Lessons I knew, but am actually learning this time:

1. Promo helps. I had one of my shorts featured on a promo site and it led to numerous sales of that title as well as someone buying every title by that pen name in one click.

2. Which leads to the second lesson which is that series and number in series count. Three times last week I had people buy or borrow every title in a specific series for a pen name. The more titles, the more buys/borrows that is when it happens.

3. Also, genre counts and writing to the market counts. The story in the top 100 is holiday-themed. I thought I'd take a shot given some comments I'd seen and am very pleased with the result.

4. Price isn't as much of a factor as you think. Granted, I'm in Select with a lot of these titles which means I'm about 50/50 borrows/buys at the moment. But that person who bought all the titles in a series? $2.99 for each and they don't seem to have hesitated. (I keep waiting for them to return them, because I'm paranoid that way, but they haven't.)

5. Cover, Title, Blurb matter. I messed with the covers for one of my pen names. One try, sales died. The next try, two people borrowed all the titles under that name the next day.

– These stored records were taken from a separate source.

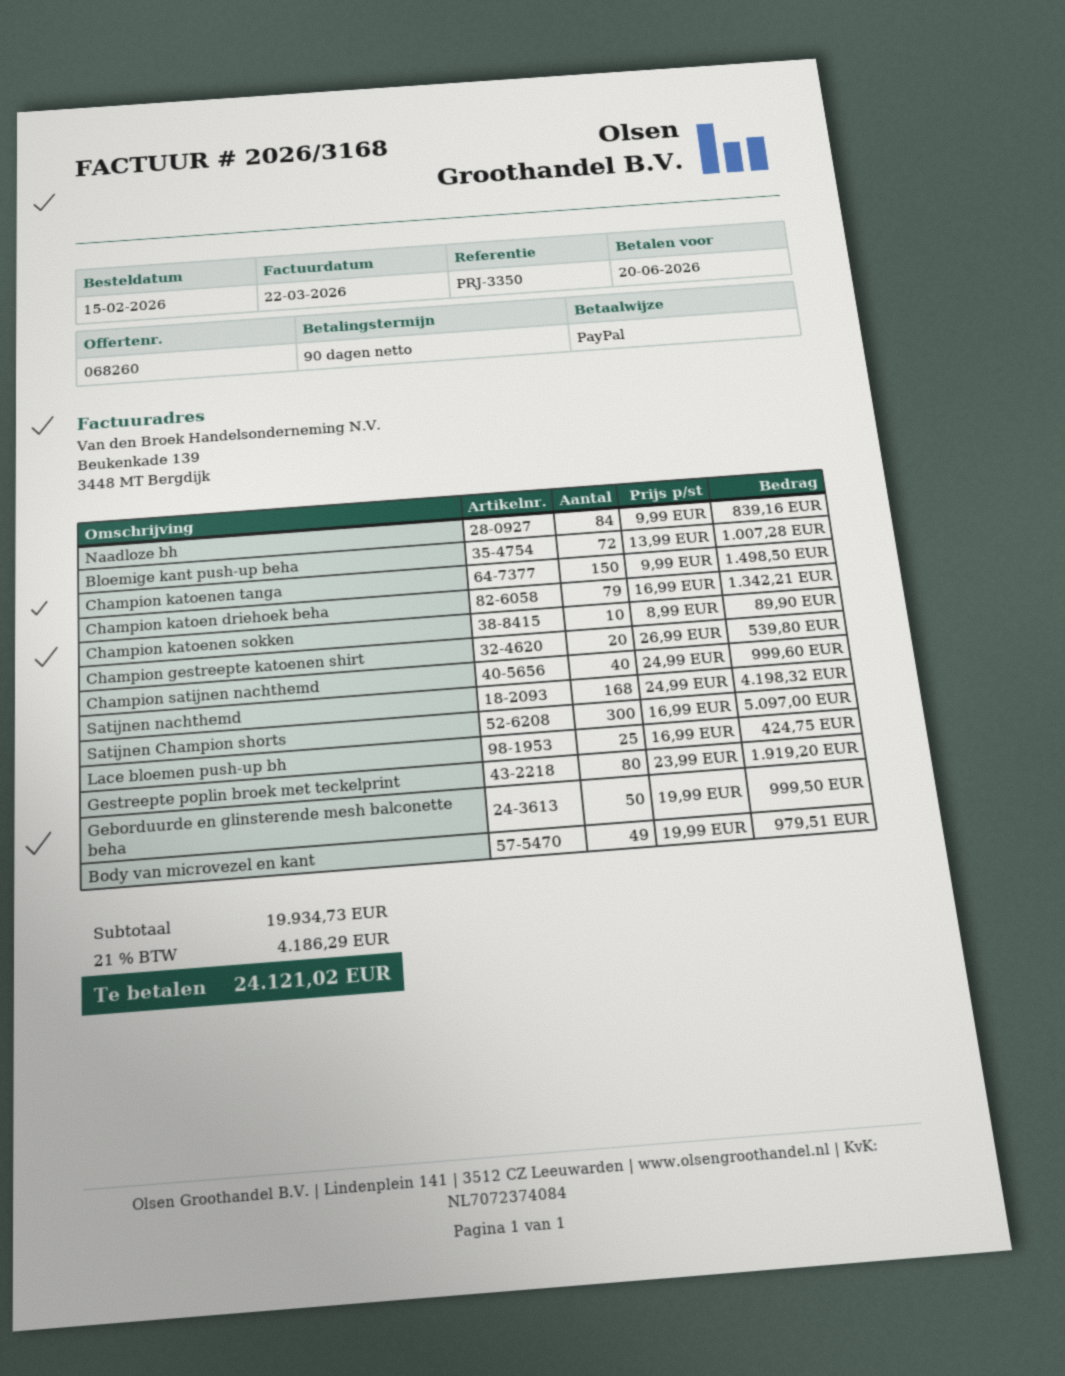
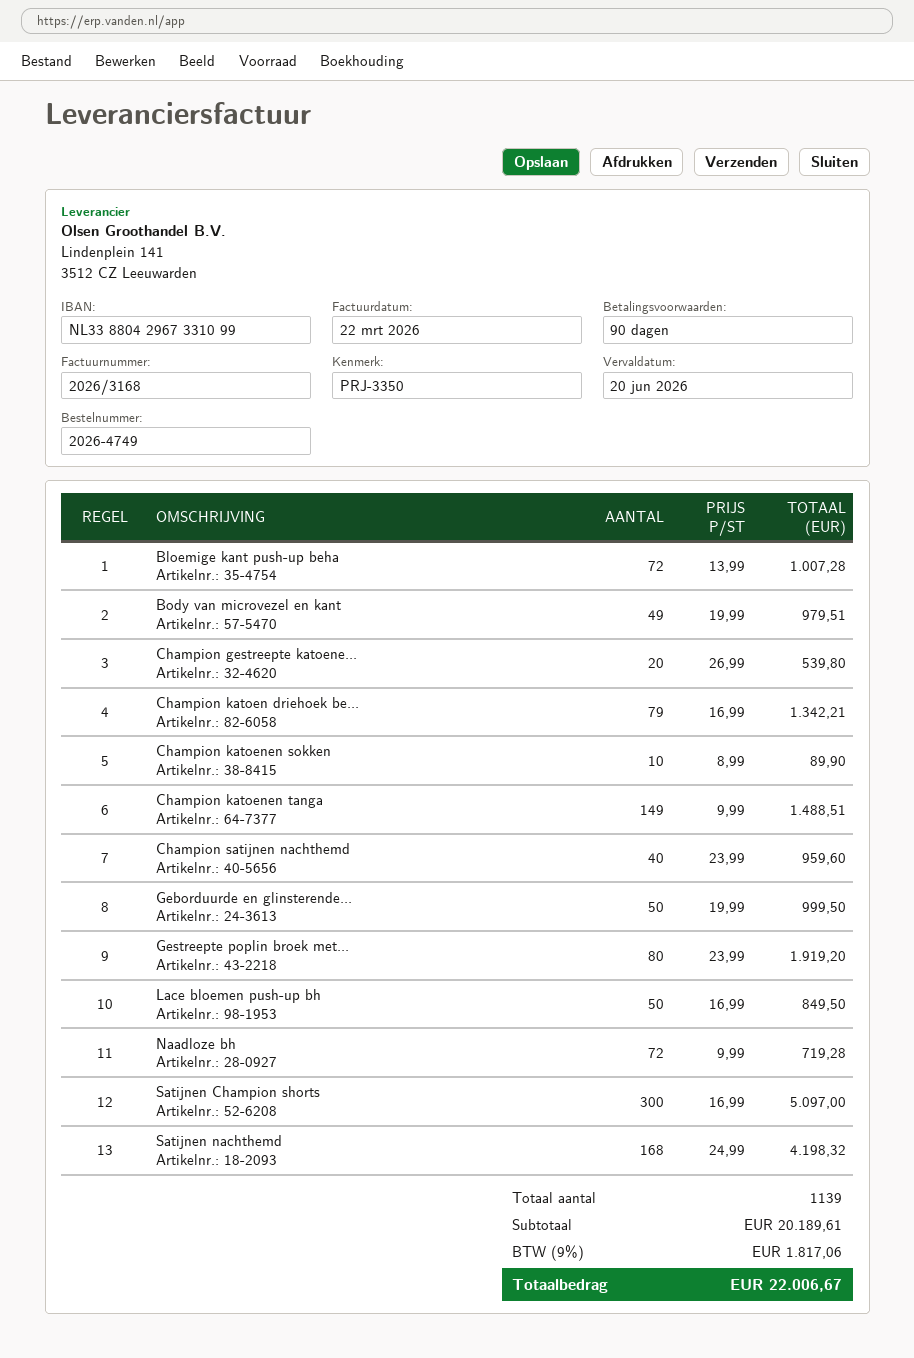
Naadloze bh: 84 x 9.99 = 839.16 -> 72 x 9.99 = 719.28
Champion katoenen tanga: 150 x 9.99 = 1498.50 -> 149 x 9.99 = 1488.51
Champion satijnen nachthemd: 40 x 24.99 = 999.60 -> 40 x 23.99 = 959.60
Lace bloemen push-up bh: 25 x 16.99 = 424.75 -> 50 x 16.99 = 849.50
subtotal: 19934.73 -> 20189.61
tax: 21% = 4186.29 -> 9% = 1817.06
total: 24121.02 -> 22006.67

6. Keep going even if you don't see the sales right away. I had two new pen names. One was doing twice as good as the other, but I kept plugging away at both of them. That promo I ran? The non-performing pen name easily caught up with the other one.

7. Volume. I have some stats people have put out about their career success. I'm sure some people do well with a really strong series or a really strong book, but the ones I'm trying to emulate achieved high revenues through volume (eight or nine titles out per month). Each month they saw exponential growth as a result. So far in December I have sales/borrows across 19 titles. They all contribute to the bottom line and no way to know (although market research helps) which will be the one that does the best.

8. Length isn't the issue. I did decide to put out a novel that I didn't plan to shop to agents (wrong genre), but most of my stuff is under 30K words and much of it is around 5K words. Sales-wise? I'm making more off the short stuff. I can also write a short in a day versus a novel that takes me three months start to finish. Publishing short pieces allows me to keep up that steady production level that I need to hit the volume numbers.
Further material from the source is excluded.